The procedures were done without the woman's consent and no drugs were found. She is now filing a complaint with the American Civil Liberties Union in New Mexico.
Legal experts say these are examples of law enforcement going too far.
Shannon Kennedy, an Albuquerque attorney representing the two New Mexico men, says forced physical exams are not only humiliating and intrusive, they're illegal and unconstitutional.
"It violates both the 4th and 14th Amendments of the United States Constitution," said Kennedy.
"Simply because somebody suspects, a law enforcement officer suspects, that you may be carrying contraband, may have packaged drugs, really shouldn't give them the right to engage in procedures that under any other circumstance would be considered sexual assault," said Laura Schaur Ives, a legal expert with the American Civil Liberties Union in New Mexico.

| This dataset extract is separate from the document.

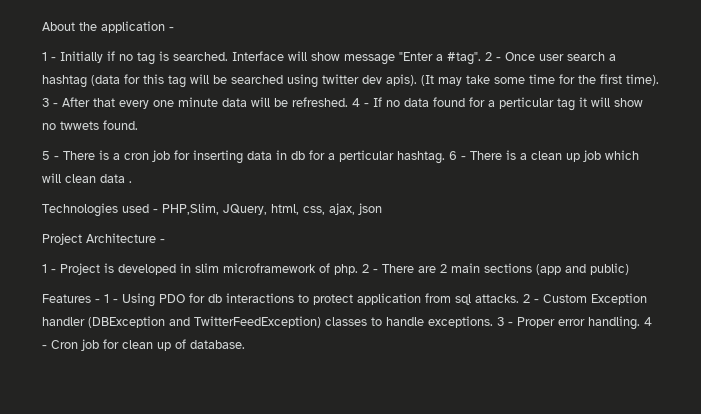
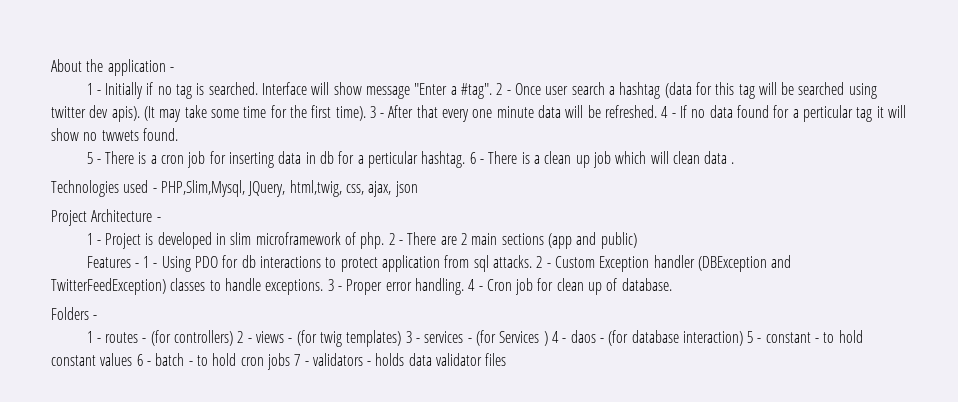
- Technologies used - PHP,Slim, JQuery, html, css, ajax, json
+ Technologies used - PHP,Slim,Mysql, JQuery, html,twig, css, ajax, json
+ Folders -
+ 1 - routes - (for controllers) 2 - views - (for twig templates) 3 - services - (for Services ) 4 - daos - (for database interaction) 5 - constant - to hold constant values 6 - batch - to hold cron jobs 7 - validators - holds data validator files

Kennedy also says police can't keep a person in custody, at a hospital in this case, for long periods of time if they don't have enough proof that the person is committing a crime.
"The furthest that law enforcement goes typically is an X-ray," she said.
Kennedy says drug-sniffing dogs are often unreliable.
She says her clients were stopped by the same two police officers and sniffed by the same dog, who Kennedy says isn't even certified.
What's worse, argues Kennedy, is law enforcement can lie about whether their dog has even sniffed drugs on someone or not.
"These abuses definitely are taking place in a context of a police department that's out of control," she said.
According to the New Mexico Law Enforcement Academy Board, a person who feels violated by a police officer can file a complaint for officer misconduct and an investigation would then begin.
The accused officer would then have two weeks to respond to the Board and explain his or her actions.